[Requirement]:
Set down exactly the first line of the entries and every line after it, through the line with "- It contains".
<<<<
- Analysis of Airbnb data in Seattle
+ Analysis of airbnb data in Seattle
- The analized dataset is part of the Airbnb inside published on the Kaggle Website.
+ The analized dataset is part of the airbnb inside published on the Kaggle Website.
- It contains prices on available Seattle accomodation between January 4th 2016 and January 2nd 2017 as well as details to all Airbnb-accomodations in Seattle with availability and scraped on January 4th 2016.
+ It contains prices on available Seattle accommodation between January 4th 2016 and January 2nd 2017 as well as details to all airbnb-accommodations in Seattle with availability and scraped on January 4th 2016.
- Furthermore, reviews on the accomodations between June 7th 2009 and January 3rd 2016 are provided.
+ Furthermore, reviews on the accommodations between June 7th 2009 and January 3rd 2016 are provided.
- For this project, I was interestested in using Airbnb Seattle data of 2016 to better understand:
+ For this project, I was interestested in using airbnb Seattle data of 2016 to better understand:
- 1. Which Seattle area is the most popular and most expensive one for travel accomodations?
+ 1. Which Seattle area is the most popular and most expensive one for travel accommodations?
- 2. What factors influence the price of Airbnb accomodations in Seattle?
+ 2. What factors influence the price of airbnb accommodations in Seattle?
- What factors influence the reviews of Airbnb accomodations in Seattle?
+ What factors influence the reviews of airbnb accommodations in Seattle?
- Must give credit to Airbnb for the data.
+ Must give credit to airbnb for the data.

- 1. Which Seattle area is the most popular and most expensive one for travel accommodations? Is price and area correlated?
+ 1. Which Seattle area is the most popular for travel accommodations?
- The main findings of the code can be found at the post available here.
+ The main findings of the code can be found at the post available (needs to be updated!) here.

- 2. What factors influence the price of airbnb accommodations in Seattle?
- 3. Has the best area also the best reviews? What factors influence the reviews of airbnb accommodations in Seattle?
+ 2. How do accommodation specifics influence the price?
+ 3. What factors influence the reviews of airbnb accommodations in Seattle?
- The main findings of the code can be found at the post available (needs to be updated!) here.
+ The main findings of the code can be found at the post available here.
>>>>
[Completed task]:
- Analysis of Airbnb data in Seattle
+ Analysis of airbnb data in Seattle
- The analized dataset is part of the Airbnb inside published on the Kaggle Website.
+ The analized dataset is part of the airbnb inside published on the Kaggle Website.
- It contains prices on available Seattle accomodation between January 4th 2016 and January 2nd 2017 as well as details to all Airbnb-accomodations in Seattle with availability and scraped on January 4th 2016.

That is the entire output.